In November 2024, when American polling firms projected a tight race between Donald Trump and Kamala Harris, predictive markets – led by Polymarket – showed a probability of Trump's victory exceeding 60%. The final outcome proved them right. This was not a stroke of luck; it is the logical consequence of a fundamental economic mechanism that political science has been slow to recognize.

Polls rely on a sample of a few hundred or thousand people interviewed at a specific moment, using a methodology that has not fundamentally evolved since the 1960s. They measure declared intentions, subject to multiple biases: social desirability, strategic response, emotional volatility. Predictive markets, on the other hand, aggregate the convictions of thousands of participants who risk their own money on the outcome. Information is not declared – it is revealed by economic behavior.

Hayek's theorem, formulated as early as 1945, already explained why markets outperform experts: no individual, however competent, can hold all the information dispersed throughout society. Market prices aggregate this information in a decentralized, real-time manner, with an efficiency that no pollster can match. Each bettor incorporates data that traditional models ignore: local rumors, ground-level trends, faint signals picked up by networks.

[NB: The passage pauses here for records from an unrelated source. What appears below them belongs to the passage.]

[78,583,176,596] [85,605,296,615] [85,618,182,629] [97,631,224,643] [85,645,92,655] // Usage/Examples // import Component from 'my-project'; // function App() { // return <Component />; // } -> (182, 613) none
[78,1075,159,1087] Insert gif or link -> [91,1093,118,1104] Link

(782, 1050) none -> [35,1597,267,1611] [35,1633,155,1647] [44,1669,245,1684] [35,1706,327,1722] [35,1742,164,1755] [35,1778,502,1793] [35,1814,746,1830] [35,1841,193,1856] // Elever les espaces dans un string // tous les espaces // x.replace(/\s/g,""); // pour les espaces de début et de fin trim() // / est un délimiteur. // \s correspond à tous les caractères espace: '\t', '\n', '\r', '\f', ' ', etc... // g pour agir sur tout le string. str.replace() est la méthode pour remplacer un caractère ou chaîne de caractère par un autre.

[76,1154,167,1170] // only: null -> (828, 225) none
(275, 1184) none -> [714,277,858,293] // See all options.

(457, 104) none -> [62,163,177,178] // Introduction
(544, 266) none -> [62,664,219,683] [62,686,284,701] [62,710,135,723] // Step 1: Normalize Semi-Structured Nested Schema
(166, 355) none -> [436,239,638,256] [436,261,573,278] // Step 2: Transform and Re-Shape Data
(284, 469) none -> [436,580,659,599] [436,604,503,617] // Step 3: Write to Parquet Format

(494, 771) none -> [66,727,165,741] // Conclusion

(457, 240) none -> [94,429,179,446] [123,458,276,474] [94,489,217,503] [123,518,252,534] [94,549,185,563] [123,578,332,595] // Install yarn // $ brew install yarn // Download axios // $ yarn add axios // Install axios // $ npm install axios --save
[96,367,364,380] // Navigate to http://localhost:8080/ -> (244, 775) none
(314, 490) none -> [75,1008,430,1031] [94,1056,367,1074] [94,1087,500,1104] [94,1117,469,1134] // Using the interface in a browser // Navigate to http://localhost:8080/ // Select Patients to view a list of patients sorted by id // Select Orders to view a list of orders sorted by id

Classic objections – possible manipulation, insufficient liquidity, participant bias – have lost their relevance with the rise of platforms like Polymarket, Kalshi, and Metaculus. Trading volumes on Polymarket during the 2024 US election exceeded $3 billion. At this level of liquidity, manipulation attempts become extremely costly and self-correct rapidly.

Should we conclude that polls are obsolete? Not necessarily. Polls remain useful for understanding motivations, concerns, and sociological divides. But for predicting an outcome – an election, a referendum, the adoption of a policy – predictive markets are, structurally, a superior tool. It is time for the media, analysts, and policymakers to acknowledge this and incorporate them into their analysis frameworks.